Input data →
▬▬▬▬▬▬▬▬▬▬

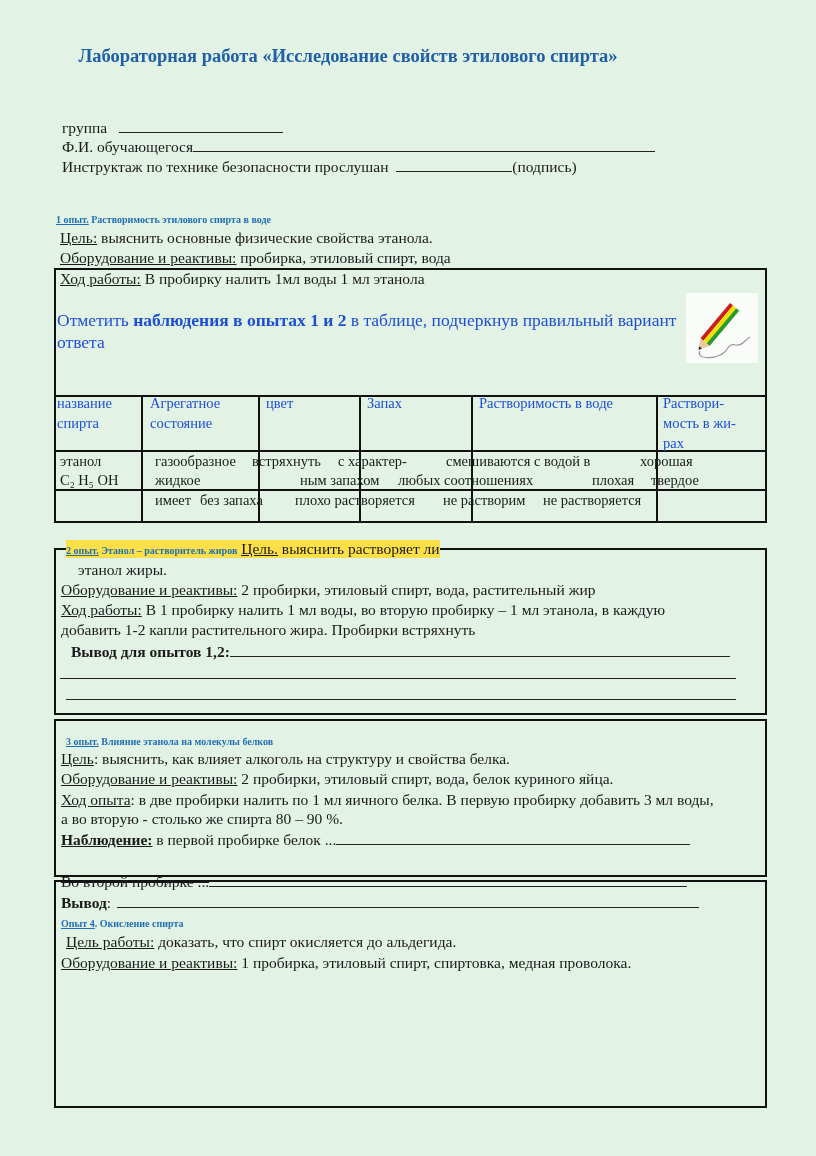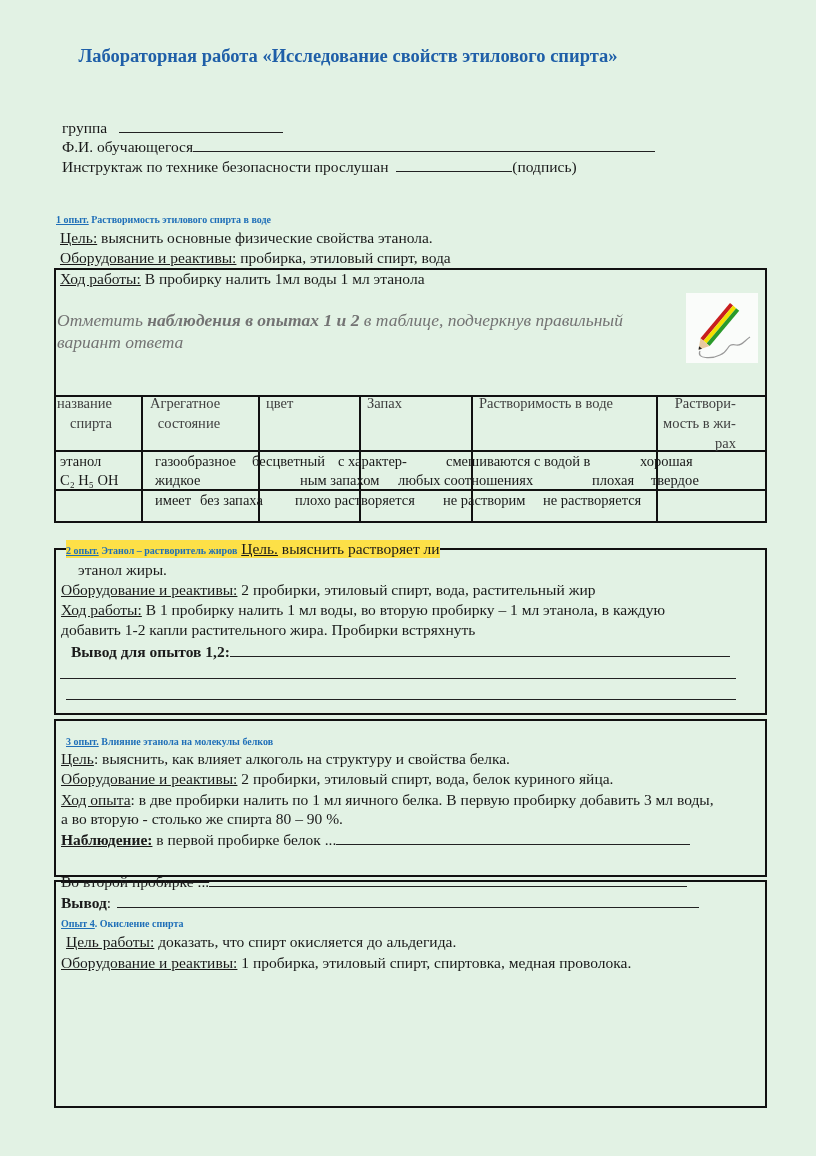--- a/index.html
+++ b/index.html
@@ -7,22 +7,22 @@
          font-family:"Liberation Serif", "DejaVu Serif", serif; color:#1a1a1a; }
   .abs { position:absolute; }
   .title { left:0; width:696px; top:46px; text-align:center; font-weight:bold; font-size:18.5px; color:#1f5fa8; }
   .line { font-size:15.5px; white-space:nowrap; }
   .blank { display:inline-block; border-bottom:1px solid #222; height:14px; vertical-align:baseline; }
   .head-blue { color:#1f6fb8; font-weight:bold; font-size:10px; }
   .u { text-decoration:underline; }
   .i { }
   .b { font-weight:bold; }
   .box { border:2px solid #111; box-sizing:border-box; }
-  .red { color:#737373; font-style:italic; font-size:17.5px; line-height:22px; }
-  .cell-blue { color:#404040; font-size:14.5px; line-height:20px;text-align:right; }
+  .red { color:#1d4ed8; font-size:17.5px; line-height:22px; }
+  .cell-blue { color:#1d4ed8; font-size:14.5px; line-height:20px; }
   .vline { position:absolute; width:1.5px; background:#111; }
   .hline { position:absolute; height:1.5px; background:#111; }
   .cellt { position:absolute; font-size:14.5px; white-space:nowrap; }
   .pencil-card { background:#fafcfa; }
 </style>
 </head>
 <body>
 
 <div class="abs title">Лабораторная работа  «Исследование свойств этилового спирта»</div>
 
@@ -96,21 +96,21 @@
 </div>
 <div class="abs cell-blue" style="left:663px; top:393px;">
   <div>Раствори-</div>
     <div>мость в жи-</div>
     <div>рах</div>
 </div>
 
 <div class="cellt" style="left:60px; top:453px;">этанол</div>
 <div class="cellt" style="left:60px; top:472px;">C₂ H₅ OH</div>
 <div class="cellt" style="left:155px; top:453px;">газообразное</div>
-<div class="cellt" style="left:252px; top:453px;">бесцветный</div>
+<div class="cellt" style="left:252px; top:453px;">встряхнуть</div>
 <div class="cellt" style="left:338px; top:453px;">с характер-</div>
 <div class="cellt" style="left:446px; top:453px;">смешиваются с водой в</div>
 <div class="cellt" style="left:640px; top:453px;">хорошая</div>
 <div class="cellt" style="left:155px; top:472px;">жидкое</div>
 <div class="cellt" style="left:300px; top:472px;text-align:right;">ным запахом</div>
 <div class="cellt" style="left:398px; top:472px;">любых соотношениях</div>
 <div class="cellt" style="left:592px; top:472px;">плохая</div>
 <div class="cellt" style="left:651px; top:472px;">твердое</div>
 
 <div class="cellt" style="left:155px; top:492px;">имеет</div>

▬▬▬▬▬▬▬▬▬▬

What to produce →
Line for line, retype the material exactly, omitting any pictures.

Reply to the task →
--- a/index.html
+++ b/index.html
@@ -7,22 +7,22 @@
          font-family:"Liberation Serif", "DejaVu Serif", serif; color:#1a1a1a; }
   .abs { position:absolute; }
   .title { left:0; width:696px; top:46px; text-align:center; font-weight:bold; font-size:18.5px; color:#1f5fa8; }
   .line { font-size:15.5px; white-space:nowrap; }
   .blank { display:inline-block; border-bottom:1px solid #222; height:14px; vertical-align:baseline; }
   .head-blue { color:#1f6fb8; font-weight:bold; font-size:10px; }
   .u { text-decoration:underline; }
   .i { }
   .b { font-weight:bold; }
   .box { border:2px solid #111; box-sizing:border-box; }
-  .red { color:#737373; font-style:italic; font-size:17.5px; line-height:22px; }
-  .cell-blue { color:#404040; font-size:14.5px; line-height:20px;text-align:right; }
+  .red { color:#1d4ed8; font-size:17.5px; line-height:22px; }
+  .cell-blue { color:#1d4ed8; font-size:14.5px; line-height:20px; }
   .vline { position:absolute; width:1.5px; background:#111; }
   .hline { position:absolute; height:1.5px; background:#111; }
   .cellt { position:absolute; font-size:14.5px; white-space:nowrap; }
   .pencil-card { background:#fafcfa; }
 </style>
 </head>
 <body>
 
 <div class="abs title">Лабораторная работа  «Исследование свойств этилового спирта»</div>
 
@@ -96,21 +96,21 @@
 </div>
 <div class="abs cell-blue" style="left:663px; top:393px;">
   <div>Раствори-</div>
     <div>мость в жи-</div>
     <div>рах</div>
 </div>
 
 <div class="cellt" style="left:60px; top:453px;">этанол</div>
 <div class="cellt" style="left:60px; top:472px;">C₂ H₅ OH</div>
 <div class="cellt" style="left:155px; top:453px;">газообразное</div>
-<div class="cellt" style="left:252px; top:453px;">бесцветный</div>
+<div class="cellt" style="left:252px; top:453px;">встряхнуть</div>
 <div class="cellt" style="left:338px; top:453px;">с характер-</div>
 <div class="cellt" style="left:446px; top:453px;">смешиваются с водой в</div>
 <div class="cellt" style="left:640px; top:453px;">хорошая</div>
 <div class="cellt" style="left:155px; top:472px;">жидкое</div>
 <div class="cellt" style="left:300px; top:472px;text-align:right;">ным запахом</div>
 <div class="cellt" style="left:398px; top:472px;">любых соотношениях</div>
 <div class="cellt" style="left:592px; top:472px;">плохая</div>
 <div class="cellt" style="left:651px; top:472px;">твердое</div>
 
 <div class="cellt" style="left:155px; top:492px;">имеет</div>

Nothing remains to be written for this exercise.